Presently, there are 14 reports in the CRIS database that address energy balance (EB) and childhood obesity (CO). W1005: An Integrated Approach to Prevention of Obesity in High Risk Families was the only study that addressed parenting styles as well as energy balance and childhood obesity. W1005 through Objective 3 developed and administered a uniform research survey protocol to assess feeding styles, parenting styles, and dietary intake in relationship to perceived and actual weights of young children and their mothers. Members collaborated on data collection with low-income mothers and their 3- to 10-year-old children to identify patterns of maternal parenting styles, feeding styles, feeding practices, and modeling of healthy eating and activity linked to child obesity and overweight. Behaviors that were positively linked to overweight and obesity were viewed as risk factors that would not promote resilience of children in low-income families to overweight and obesity. In contrast, behaviors that were negatively linked to overweight and obesity were viewed as protective factors that would promote such resilience. Preliminary analyses reveal the possibility that, as is the case in several other studies (e.g., Rhee et al., 2006), authoritative general parenting style may be one of the protective factors against childhood overweight and obesity in the multistate data set.

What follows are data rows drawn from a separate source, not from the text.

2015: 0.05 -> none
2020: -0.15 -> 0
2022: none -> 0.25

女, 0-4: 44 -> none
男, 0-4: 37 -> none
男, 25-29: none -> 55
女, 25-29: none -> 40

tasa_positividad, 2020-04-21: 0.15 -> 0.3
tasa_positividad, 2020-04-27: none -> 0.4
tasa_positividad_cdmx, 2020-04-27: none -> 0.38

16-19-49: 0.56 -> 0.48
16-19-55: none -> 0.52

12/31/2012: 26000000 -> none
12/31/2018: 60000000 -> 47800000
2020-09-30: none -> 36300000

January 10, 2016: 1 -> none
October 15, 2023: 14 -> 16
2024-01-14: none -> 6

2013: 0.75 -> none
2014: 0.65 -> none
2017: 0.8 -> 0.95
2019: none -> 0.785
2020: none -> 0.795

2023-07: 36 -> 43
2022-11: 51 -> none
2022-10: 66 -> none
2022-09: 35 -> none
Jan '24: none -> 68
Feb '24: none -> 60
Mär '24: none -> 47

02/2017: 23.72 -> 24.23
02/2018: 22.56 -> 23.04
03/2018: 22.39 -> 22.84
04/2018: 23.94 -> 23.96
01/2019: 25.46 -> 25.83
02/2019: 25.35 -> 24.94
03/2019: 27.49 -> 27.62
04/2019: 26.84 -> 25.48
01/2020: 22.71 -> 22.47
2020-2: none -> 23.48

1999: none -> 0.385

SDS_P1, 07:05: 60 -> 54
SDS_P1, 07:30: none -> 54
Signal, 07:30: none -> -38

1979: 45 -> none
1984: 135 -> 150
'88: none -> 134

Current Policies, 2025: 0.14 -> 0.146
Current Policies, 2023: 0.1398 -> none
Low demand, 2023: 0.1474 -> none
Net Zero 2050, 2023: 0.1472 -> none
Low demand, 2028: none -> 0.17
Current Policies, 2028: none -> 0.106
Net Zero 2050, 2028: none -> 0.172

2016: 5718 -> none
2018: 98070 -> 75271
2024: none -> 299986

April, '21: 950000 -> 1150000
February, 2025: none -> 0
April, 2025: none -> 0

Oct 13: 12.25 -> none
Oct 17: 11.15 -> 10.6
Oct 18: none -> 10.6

The Multistate Research approach is ideal for developing and conducting research that will integrate parenting and energy balance research to stem the increase in rates of childhood obesity. This Multistate Research project will be integrated research, Extension and graduate education. Nitzke et al. (2004) describe the benefits of collaborations where Research and Extension professionals combined their expertise. The research component of the proposal is specified in objective 1 and the Extension component in objective 2 (see below). Graduate students of participating faculty members will be included in the activities pertinent to both objectives in order to integrate graduate education into W2005.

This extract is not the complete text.